Computing Point-of-View: Modeling and Simulating Judgments of Taste

səhifə	9/28
tarix	26.06.2016
ölçüsü	8.55 Mb.

1 ... 5 6 7 8 9 10 11 12 ... 28

3.2 Culture mining

Culture mining is a technique for acquiring the connectedness of a cultural topology by text processing a cultural corpus. The technique was developed to support person modeling in the realms of cultural taste and taste for food. It depends on, and is compatible with work in text mining and information-theoretic measures of similarity. What is added to the literature is an end-to-end macroscopic account of mining—from corpus selection, to normalization, to statistical analysis, to post-processing, resulting in cultural topology as a semantic fabric. The rest of this section 1) reviews related work in text mining and situates our approach; and 2) narrates an “algorithm” for culture mining.
§
Related work. I would like to implicate several thematics in related work—musical similarity, social network analysis, and text mining.
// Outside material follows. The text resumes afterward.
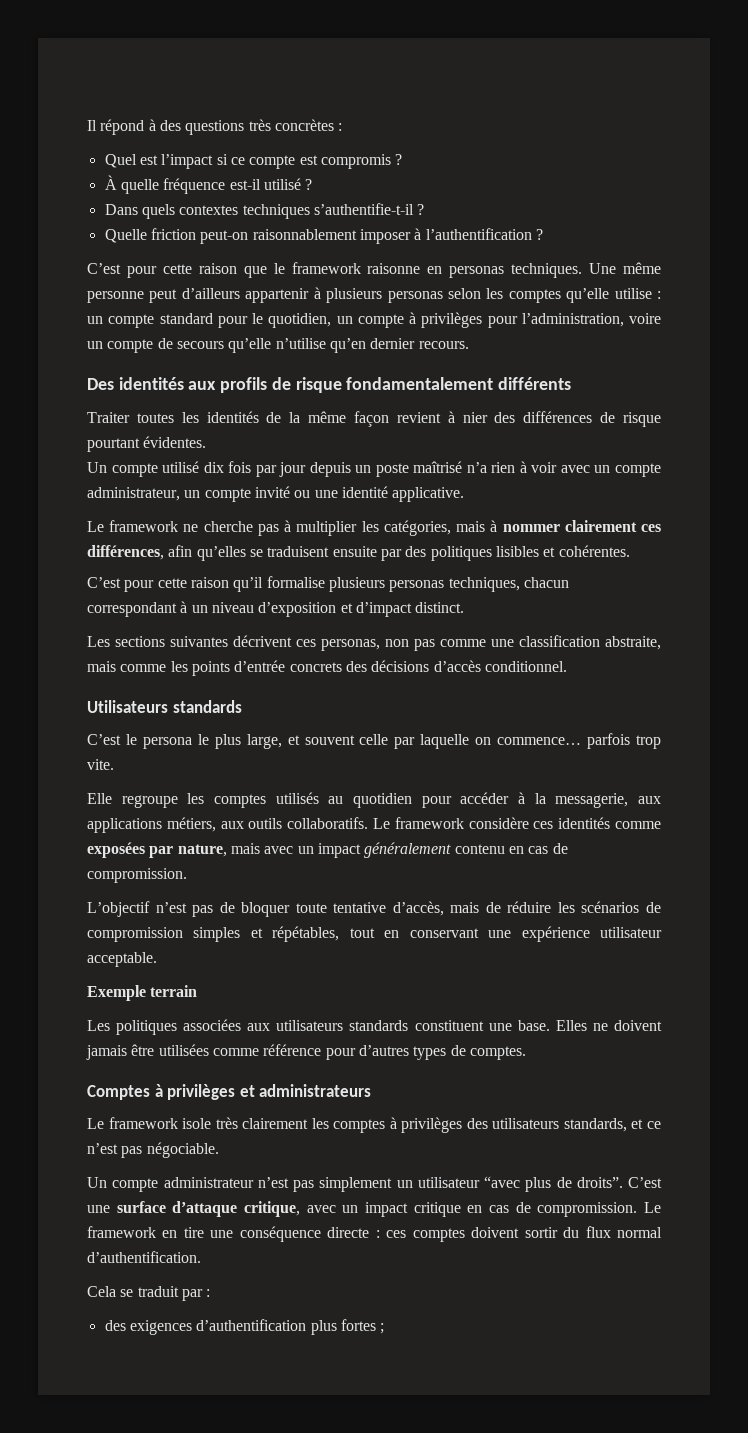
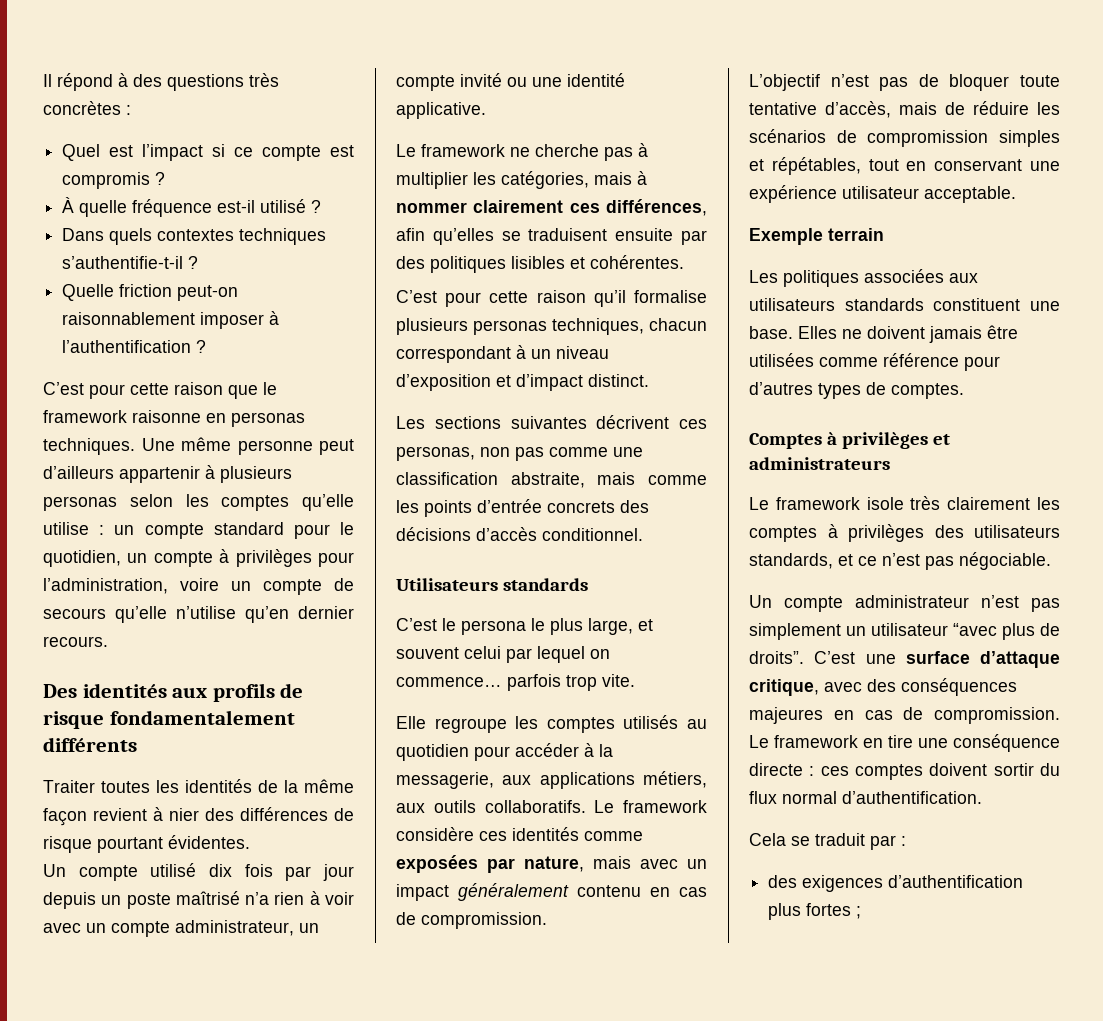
- C’est le persona le plus large, et souvent celle par laquelle on commence… parfois trop vite.
+ C’est le persona le plus large, et souvent celui par lequel on commence… parfois trop vite.
- C’est une surface d’attaque critique, avec un impact critique en cas de compromission.
+ C’est une surface d’attaque critique, avec des conséquences majeures en cas de compromission.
Musical artist similarity. Whitman and Lawrence (2002) inferred a similarity matrix model of musical artists using a text mining approach and a peer-to-peer similarity approach. For their text mining approach, musical artists were annotated with “community metadata”—adjectives and noun phrases scraped by typing the artist into a web search engine—and artist similarity was assessed as the degree to which their community metadata overlapped. For their peer-to-peer similarity approach, they harvested user’s file folders on the peer-to-peer network OpenNap, and learned artist-to-artist similarity using the TF-IDF metric (Salton & McGill 1983) by treating same-folder artists as co-occurrences. Related to (Whitman & Lawrence 2002) is Whitman and Smaragdis’s (2002), which reported that cultural signatures for music genres could be used, in conjunction with the auditory signal, to classify unknown artists based on style similarity. Ellis et al. (2002) infers a similarity matrix of similarity between 400 artists, evaluating the performance of several metrics including community metadata, and variations of the Erdös measure (cf. six degrees of Kevin Bacon). Baumann & Hummel (2005) continues measurement of artist similarity based on shared text in web search results, and essays a characterization of this method as ‘cultural metadata’.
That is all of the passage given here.